Table 1.

RapSeq selection criteria

1) Meets our definition of “high acuity”	Patients present with respiratory and/or cardiovascular failure, encephalopathy, profound hypotonia, complex brain malformations, severe metabolic disturbance, or multiple congenital anomalies (without a known syndrome), unusually severe or prolonged disease, or multi‐system organ failure.
2) Making a diagnosis will alter acute decision‐making	Consensus that time‐critical treatment and/or change in care plan might be anticipated based on the results. Examples include administration of medications and diagnostic testing that could confirm a diagnosis. Importantly, irreversible decisions such as withdrawal of care are not based solely on genetic testing, especially in case of preliminary results.

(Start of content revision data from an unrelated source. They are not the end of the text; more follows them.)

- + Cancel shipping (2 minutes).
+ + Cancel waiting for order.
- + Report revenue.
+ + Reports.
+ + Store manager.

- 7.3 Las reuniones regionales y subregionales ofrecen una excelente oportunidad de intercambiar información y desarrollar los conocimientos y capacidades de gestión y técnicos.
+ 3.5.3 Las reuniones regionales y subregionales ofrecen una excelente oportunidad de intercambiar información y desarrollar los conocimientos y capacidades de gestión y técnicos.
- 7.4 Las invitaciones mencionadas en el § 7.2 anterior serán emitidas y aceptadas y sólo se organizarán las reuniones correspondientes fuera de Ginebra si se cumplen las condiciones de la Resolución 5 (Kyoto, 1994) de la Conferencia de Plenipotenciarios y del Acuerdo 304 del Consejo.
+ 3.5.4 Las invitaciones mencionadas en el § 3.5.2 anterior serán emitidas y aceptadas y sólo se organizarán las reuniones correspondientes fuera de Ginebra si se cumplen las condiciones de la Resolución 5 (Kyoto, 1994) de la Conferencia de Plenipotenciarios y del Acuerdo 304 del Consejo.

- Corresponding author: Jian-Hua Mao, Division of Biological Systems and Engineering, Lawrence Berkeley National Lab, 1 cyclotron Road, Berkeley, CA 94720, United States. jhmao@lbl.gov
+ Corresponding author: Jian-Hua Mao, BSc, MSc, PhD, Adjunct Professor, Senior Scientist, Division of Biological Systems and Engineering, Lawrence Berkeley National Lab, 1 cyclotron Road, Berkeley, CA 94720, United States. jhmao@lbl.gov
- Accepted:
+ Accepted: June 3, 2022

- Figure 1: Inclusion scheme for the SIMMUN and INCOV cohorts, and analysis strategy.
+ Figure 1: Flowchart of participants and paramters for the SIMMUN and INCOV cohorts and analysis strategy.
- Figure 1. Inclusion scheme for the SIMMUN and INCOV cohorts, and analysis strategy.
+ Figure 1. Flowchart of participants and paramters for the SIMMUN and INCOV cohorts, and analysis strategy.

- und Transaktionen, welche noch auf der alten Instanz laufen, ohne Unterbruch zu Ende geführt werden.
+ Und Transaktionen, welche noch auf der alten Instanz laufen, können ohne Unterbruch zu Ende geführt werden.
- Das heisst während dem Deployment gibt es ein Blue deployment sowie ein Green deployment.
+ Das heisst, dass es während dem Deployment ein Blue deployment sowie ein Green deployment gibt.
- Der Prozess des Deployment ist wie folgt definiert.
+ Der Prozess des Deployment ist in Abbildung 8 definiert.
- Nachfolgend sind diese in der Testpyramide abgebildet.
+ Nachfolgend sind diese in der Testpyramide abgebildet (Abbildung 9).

3) The patient's disease is plausibly monogenic	The presentation is within a spectrum with likely genetic causes, but for which a clear diagnosis cannot be made. Examples of conditions where this would not be the case include isolated congenital diaphragmatic hernia or isolated congenital heart disease.
4) Alternate testing is unavailable, more costly, or protracted	Examples where alternative testing is more appropriate include chromosomes for suspected trisomy and single gene testing or multigene panels for clear‐cut genetic conditions (unless turn‐around‐time is excessive). Tests that might best be done in parallel include chromosome microarray, SMA testing, MRI, and metabolic testing. Tests that might best be done in series include muscle biopsy, CSF neurotransmitters.
5) A trio (both parents and patient) is available.	For a rapid interpretation, only trios are tested because this speeds the filtering process, allows identification of de novo variants, and establishes phase of potentially recessive alleles without the delays due to Sanger validation.